Security systems play a vital role in protecting residential, commercial and institutional environments. Conventional security solutions such as CCTV cameras, magnetic door sensors and motion detectors mainly focus on entry points like doors and windows. However, these systems often fail to detect intruders once they enter the protected area or generate false alarms due to environmental disturbances, pets or stationary objects.

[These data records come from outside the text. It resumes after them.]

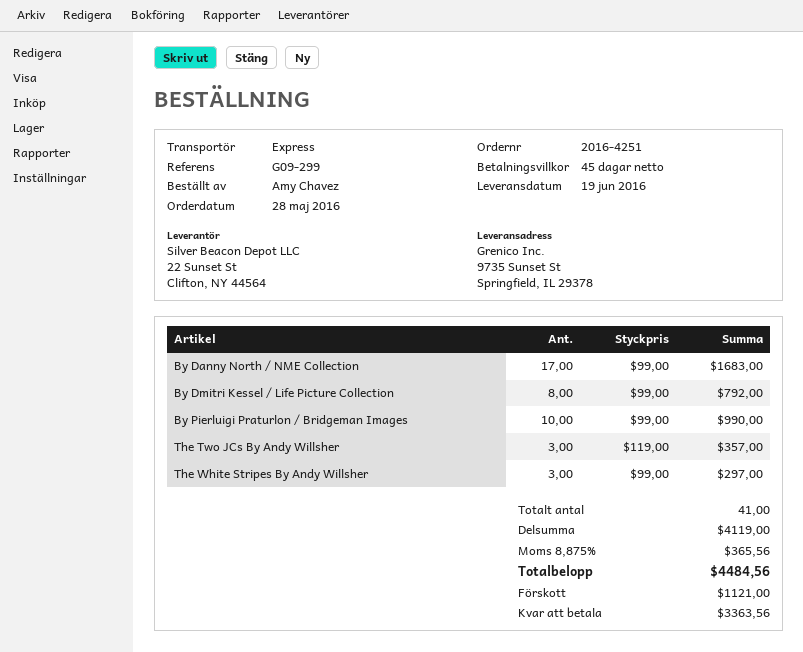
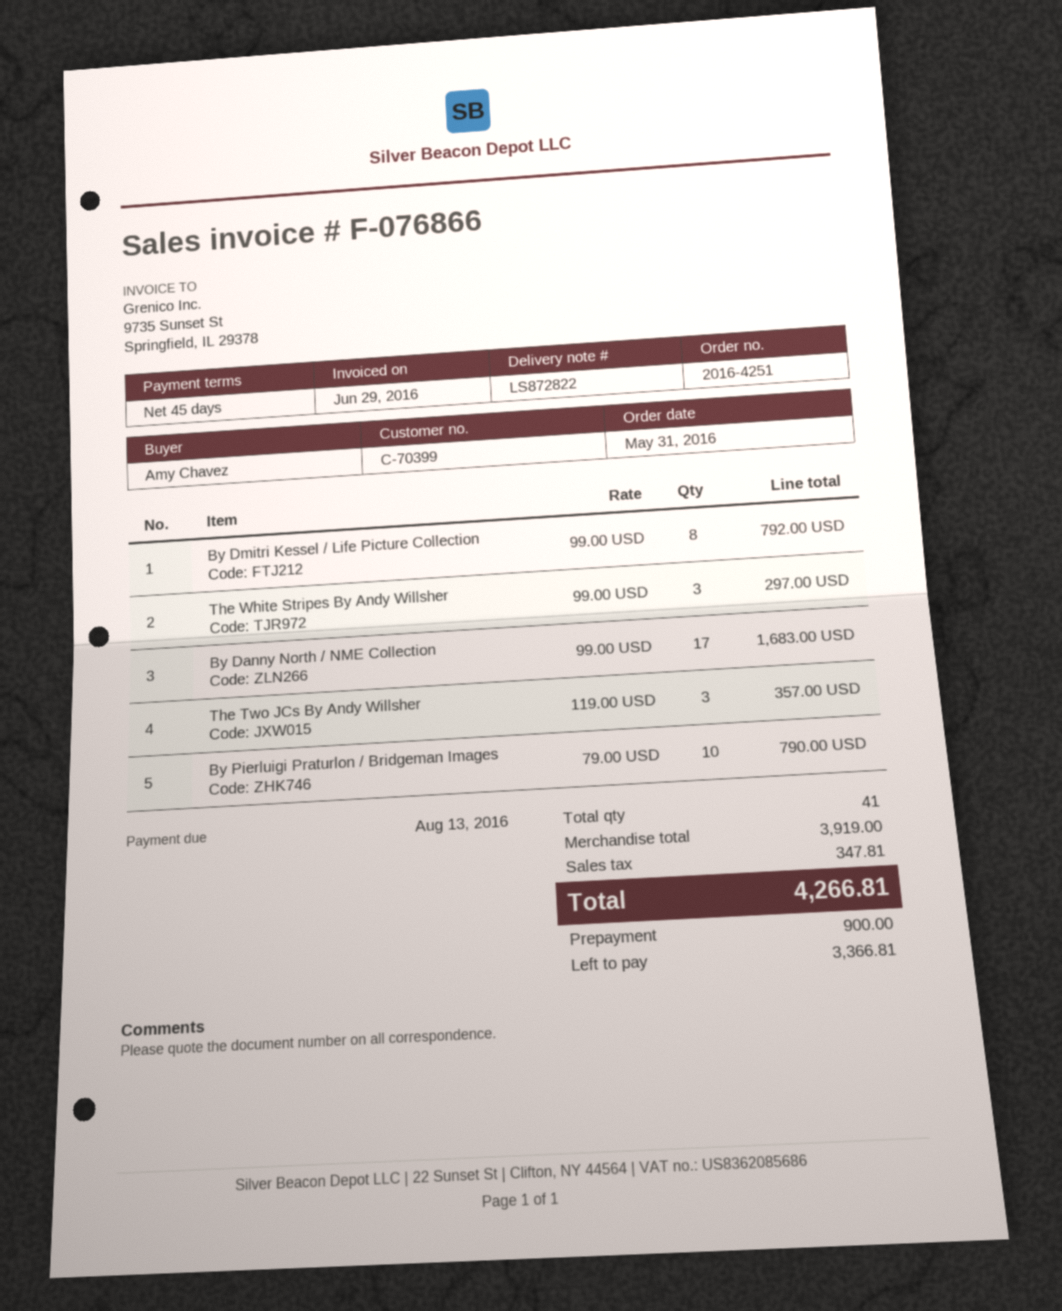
order date: 2016-05-28 -> 2016-05-31
By Pierluigi Praturlon / Bridgeman Images: 10 x 99.00 = 990.00 -> 10 x 79.00 = 790.00
subtotal: 4119.00 -> 3919.00
tax: 365.56 -> 347.81
total: 4484.56 -> 4266.81
deposit: 1121.00 -> 900.00
balance: 3363.56 -> 3366.81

The Anti-Theft Smart Flooring System with Dual Sensor Logic and IoT is designed to overcome these limitations by introducing a novel approach to intrusion detection using the floor as the primary sensing medium. Since every human intruder must physically walk on the floor, this system detects unauthorized presence at the earliest possible stage. The system employs Force Sensitive Resistors (FSR) embedded beneath the flooring to sense pressure and Infrared (IR) sensors to detect movement. A dual-sensor logic is implemented, where human presence is confirmed only when both pressure and motion are detected simultaneously, thereby significantly reducing false triggering.
An ESP32 microcontroller acts as the central processing unit, continuously monitoring sensor data and executing real-time decision-making algorithms. The system divides the floor into multiple zones, enabling zone-wise intrusion detection and display. A buzzer provides immediate audible alerts, while LCD displays show real-time system status and active zones. To enhance security further, a fingerprint-based door locking system is integrated using a fingerprint sensor and servo motor, ensuring that only authorized users can access the protected area.

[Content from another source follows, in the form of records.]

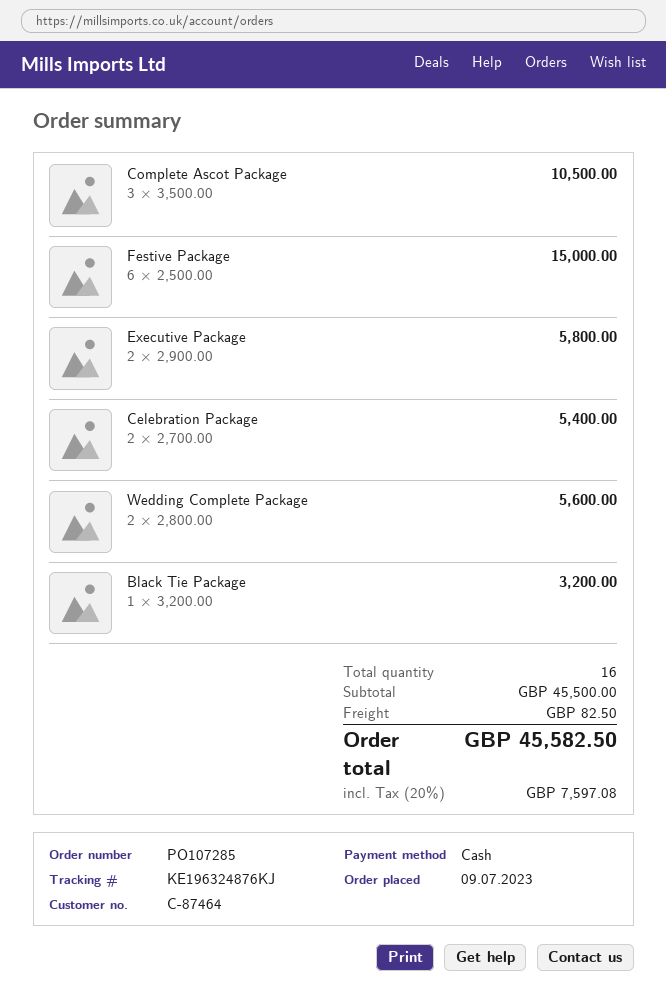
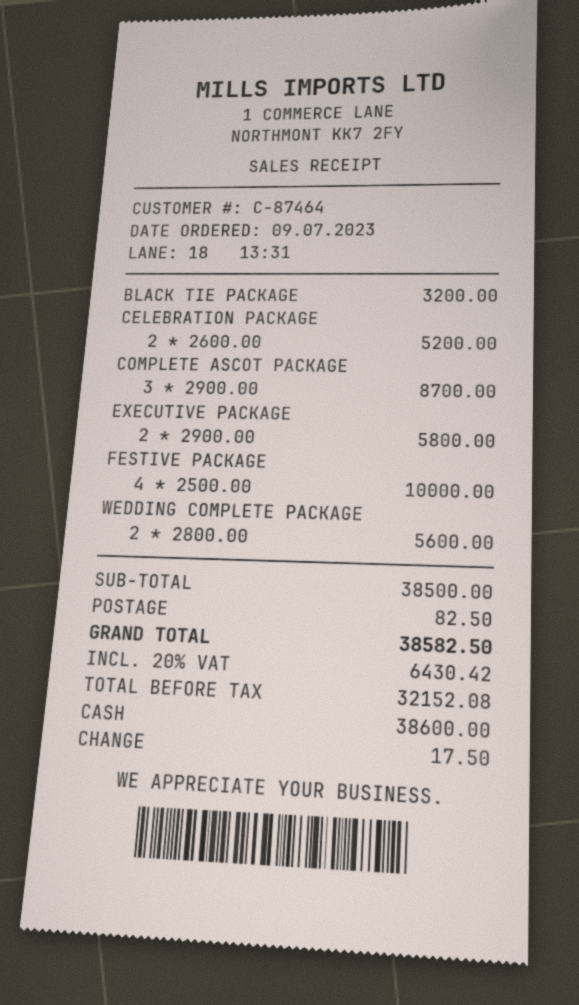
Complete Ascot Package: 3 x 3500.00 = 10500.00 -> 3 x 2900.00 = 8700.00
Festive Package: 6 x 2500.00 = 15000.00 -> 4 x 2500.00 = 10000.00
Celebration Package: 2 x 2700.00 = 5400.00 -> 2 x 2600.00 = 5200.00
subtotal: 45500.00 -> 38500.00
tax: 20% = 7597.08 -> 20% = 6430.42
total: 45582.50 -> 38582.50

The project also incorporates IoT functionality using the Blynk platform, allowing remote monitoring, real-time notifications, and mobile-based visualization of zone status. Whenever human presence is detected, instant alerts are sent to the user’s smartphone, making the system suitable for modern smart security applications.
Overall, this project presents a low-cost, reliable, scalable, and intelligent security solution that combines sensor fusion, biometric authentication, and IoT technology. It is well-suited for applications such as homes, offices, banks, museums, and restricted zones, and provides an excellent learning platform for students to understand embedded systems, sensor interfacing, signal conditioning, and IoT-based security systems.
Introduction
This paper presents a Smart Anti-Theft Flooring System with Door Security, an intelligent security solution designed to improve protection in homes, offices, banks, laboratories, and other restricted areas. Unlike conventional security systems such as CCTV cameras, motion detectors, and alarms, which mainly monitor entry points and often generate false alarms, the proposed system transforms the floor into a sensing surface capable of accurately detecting human presence. It combines Force Sensitive Resistor (FSR) sensors to detect pressure and Infrared (IR) sensors to detect motion. Human presence is confirmed only when both sensors are activated simultaneously, significantly reducing false detections caused by objects, pets, or environmental disturbances.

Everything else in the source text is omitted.